Perdi em plena Beit Sahour

por Arturo Hartmann

O jogo Alemanha X Espanha assisti guiado pela emoção de ganhar uma aposta, mais do que o jantar já notório neste blog, o pequeno duelo com João Carlos Assumpção. O ganhador, eu sabia, ganharia algumas semanas para tirar sarro do outro.

Assistimos o jogo, dessa vez, em duas equipes. Uma delas -Tiago e José - foi a Tel Aviv. Eu estava com Lucas em Beit Sahour, uma cidade colada ao centro de Bethlehem, sul da Cisjordânia. Achávamos que com a eliminação de Brasil e Argentina, os ânimos se acalmariam. Que o ânimo pela Copa diminuiria. Estávamos errados. Os palestinos substituíram suas paixões pelo vício que tem pela liga espanhola, neste território dividido entre Real Madrid e Barcelona. A Espanha tem quase toda a torcida por aqui.

O restaurante da Associação Cristã estava cheia. Recebia um grupo de jovens palestinos que participava de um acampamento de verão para treinamentos de lideranças políticas. Estão preocupados com o futuro. O passado e presente são prova suficiente de que devem estar.

Jovens olhavam atentos para o telão. E os gritos não deixavam dúvidas: “Espania, Espania”. E torceram de fato, com gritos a cada chance e uma grande comemoração no gol de Puyol. Um italiano músico que dá oficinas por aqui puxou a festa com sanfona e pandeiros. A Espanha roubou a cena. Perguntaram de onde eu era. Dizer que sou brasileiro não tem mais o mesmo efeito, antes era motivo de admiração. Agora recebemos apenas um “o Brasil já foi para casa”, num tom de pena quase. Sim, o sarro no futebol também existe por aqui.

Não termino este post sem admitir minha derrota. A Alemanha cai e com ela meu palpite. Para a provável alegria de João Carlos Assumpção. Agora o duelo é Espanha X Holanda. Os economistas da empresa LCA e nosso amigo Francisco Pessoa contra João, o jornalista esportivo. Ah, e contra a cartomante de Akko. A sorte está lançada.

quarta-feira, 7 de julho de 2010

A bandeira de Israel

por João Carlos Assumpção

Desde a primeira Copa a que assiti, ainda como torcedor, a presença de uma bandeira de Israel entre a torcida brasileira me chamou a atenção.
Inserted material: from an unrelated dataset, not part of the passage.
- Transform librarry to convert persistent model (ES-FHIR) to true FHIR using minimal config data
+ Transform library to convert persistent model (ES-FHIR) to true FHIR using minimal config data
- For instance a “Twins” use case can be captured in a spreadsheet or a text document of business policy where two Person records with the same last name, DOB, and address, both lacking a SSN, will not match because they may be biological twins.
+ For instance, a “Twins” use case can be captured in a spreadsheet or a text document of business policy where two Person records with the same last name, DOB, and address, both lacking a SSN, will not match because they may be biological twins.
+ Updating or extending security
E isso foi em 1986.

Nas vezes em que voltei a acompanhar um Mundial in loco, daí como jornalista, lá estava ela.
Sempre me perguntei quem seria aquele cidadão (ou cidadã) a juntar a bandeira israelense às tantas verde-amarelas.
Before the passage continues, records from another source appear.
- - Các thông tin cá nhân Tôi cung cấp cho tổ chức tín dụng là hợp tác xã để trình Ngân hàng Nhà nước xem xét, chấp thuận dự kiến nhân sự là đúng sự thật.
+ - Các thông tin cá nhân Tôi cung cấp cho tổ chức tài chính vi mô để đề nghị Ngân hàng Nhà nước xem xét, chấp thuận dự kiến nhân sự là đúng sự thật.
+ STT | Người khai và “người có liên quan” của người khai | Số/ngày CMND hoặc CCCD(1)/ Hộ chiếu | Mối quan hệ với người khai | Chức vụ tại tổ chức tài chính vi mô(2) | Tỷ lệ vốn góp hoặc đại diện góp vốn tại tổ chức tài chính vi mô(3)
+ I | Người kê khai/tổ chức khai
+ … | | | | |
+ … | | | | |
Na minha cabeça seria um judeu brasileiro que vai a todas as Copas torcer pelo Brasil, claro, e como superstição ou homenagem a Israel, que só disputou a Copa de 1970, resolveu levar a bandeira azul e branca misturando-a com a brasileira.
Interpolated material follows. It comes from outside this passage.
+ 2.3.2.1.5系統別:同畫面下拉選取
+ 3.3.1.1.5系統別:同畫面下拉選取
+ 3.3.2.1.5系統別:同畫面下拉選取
Não sei. Pode ser um israelense que não tem como torcer por Israel, que atualmente disputa as eliminatórias na Europa e não consegue classificação por não ter futebol bom o suficiente, e vai apoiar a seleção que escolheu: no caso, a brasileira.

Nesta Copa, que acompanhei pela TV, não vi nenhuma vez a bandeira de Israel. Cheguei a pensar: será que o cara morreu? Será que se desiludiu com o futebol? Ou será que não vi porque a TV não mostrou?

Não é que bem no final do jogo Brasil x Holanda, quando perdemos por 2 a 1, a bandeira israelense apareceu? Achei curioso. No final da Copa, pelo menos para o Brasil lá estava ela.
Quem sabe um dia esteja do lado da bandeira Palestina, por que não?

Mas acho que esse dia, lamentavelmente, está muito distante.

O que não está distante é o meu jantar, que será bancado pelos meus quatro amigos que comandam o documentário em Israel.

Afinal, desde o início, tinha dito que a campeã da Copa seria a Holanda. Na final, merecidamente, único time a ganhar todos os seus jogos, ela já está. Para o título, agora, falta só um jogo. E ela tem que ganhar, porque desde os anos 70 merece esse troféu. E domingo espero ver seus jogadores levantarem a taça. Vai ser uma experiência nova para eles e para mim. Afinal, acompanhar a final da Copa de um spa, fazendo hidroginástica de touca com os velhinhos, é uma experiência que nunca tive. Mas que deve ser bem divertida.